Task prompt — What lines of the listing include the string "http"? Show them all.

Records shown —
※ ※ ※
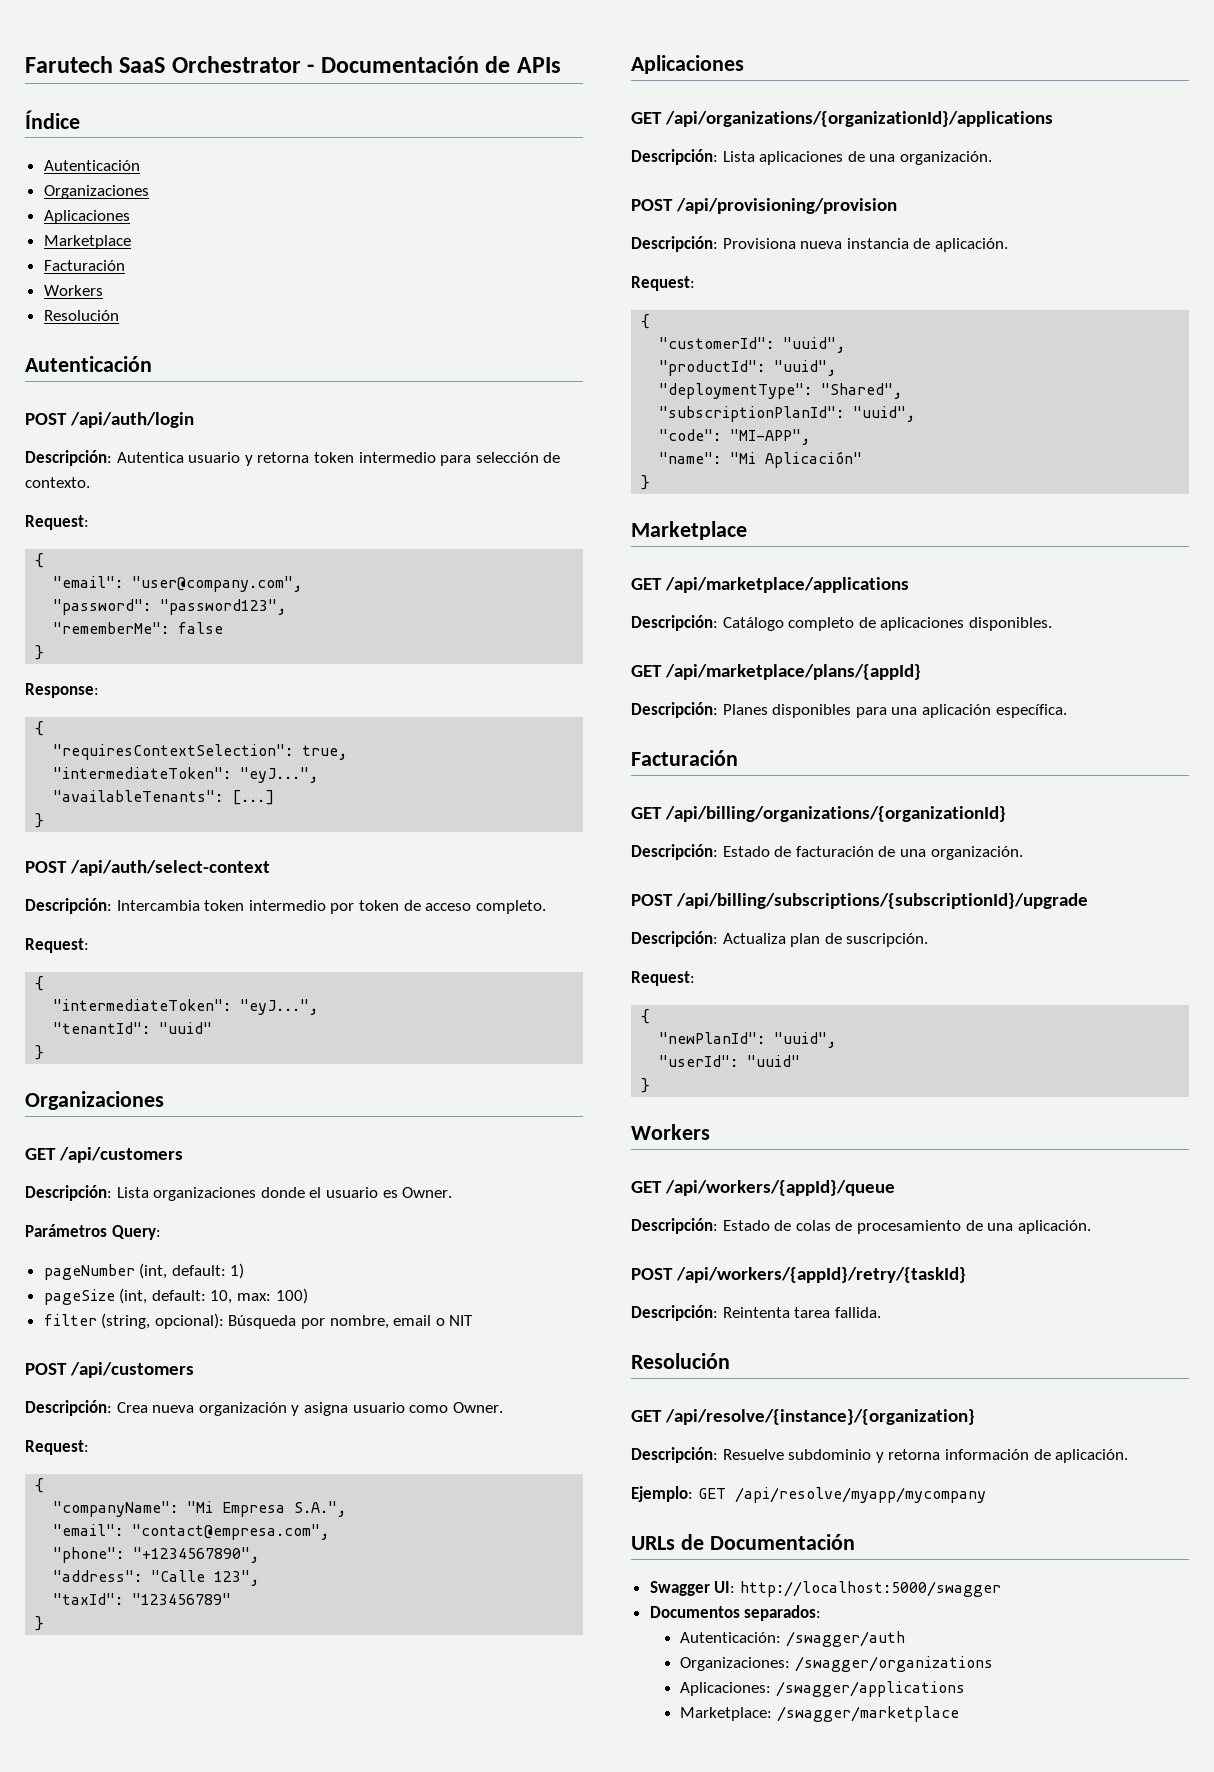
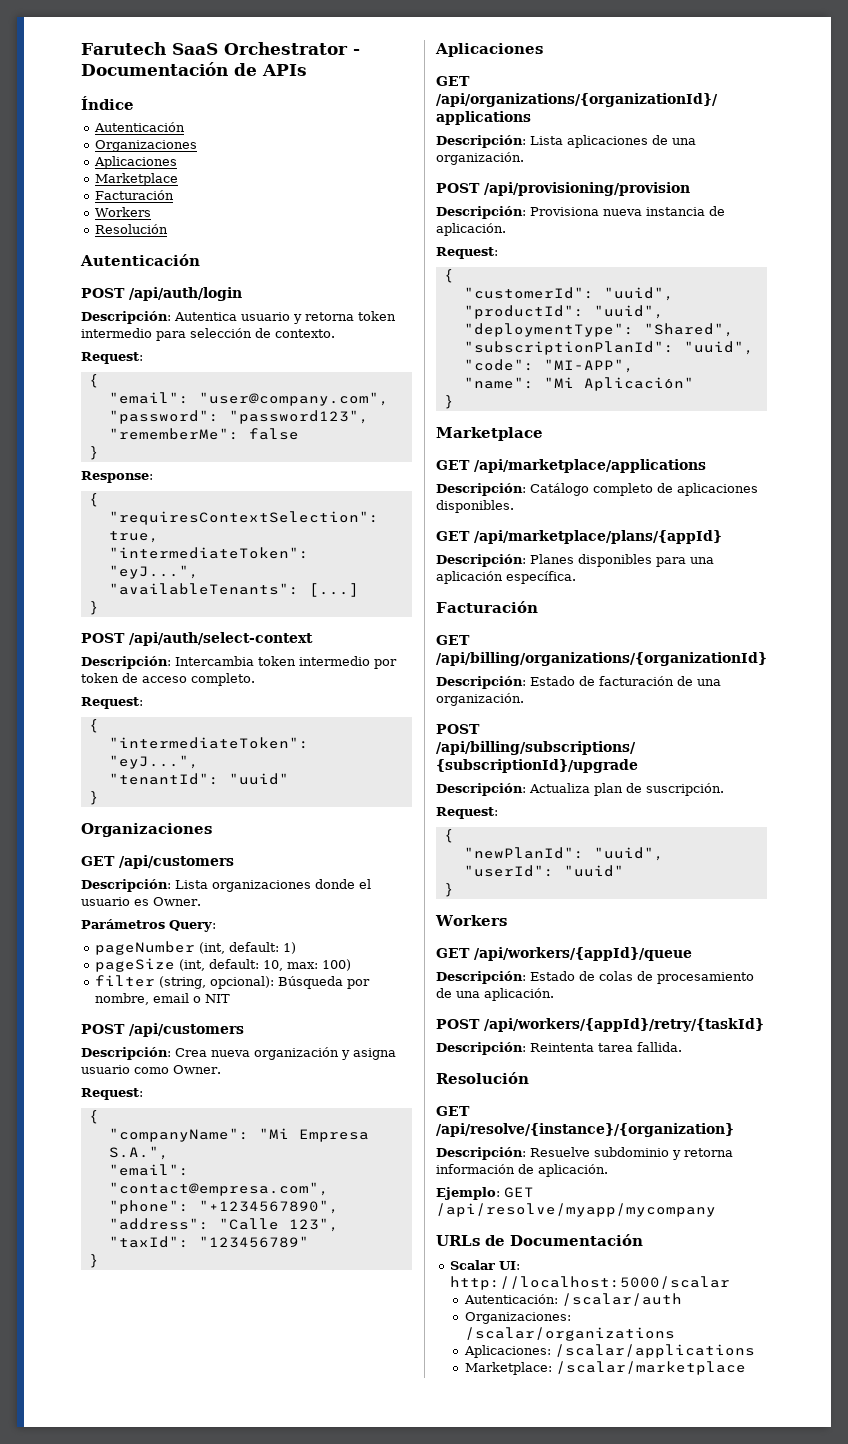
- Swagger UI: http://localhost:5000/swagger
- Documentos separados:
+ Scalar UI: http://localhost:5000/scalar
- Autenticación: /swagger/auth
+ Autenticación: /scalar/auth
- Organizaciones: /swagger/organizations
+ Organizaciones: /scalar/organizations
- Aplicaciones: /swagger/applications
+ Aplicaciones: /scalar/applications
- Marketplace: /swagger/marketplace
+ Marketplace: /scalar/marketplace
※ ※ ※
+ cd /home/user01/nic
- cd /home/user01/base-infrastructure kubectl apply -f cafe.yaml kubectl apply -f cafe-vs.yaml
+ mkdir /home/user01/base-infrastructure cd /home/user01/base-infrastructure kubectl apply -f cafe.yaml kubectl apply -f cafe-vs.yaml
※ ※ ※
Result of the task —
- Swagger UI: http://localhost:5000/swagger
+ Scalar UI: http://localhost:5000/scalar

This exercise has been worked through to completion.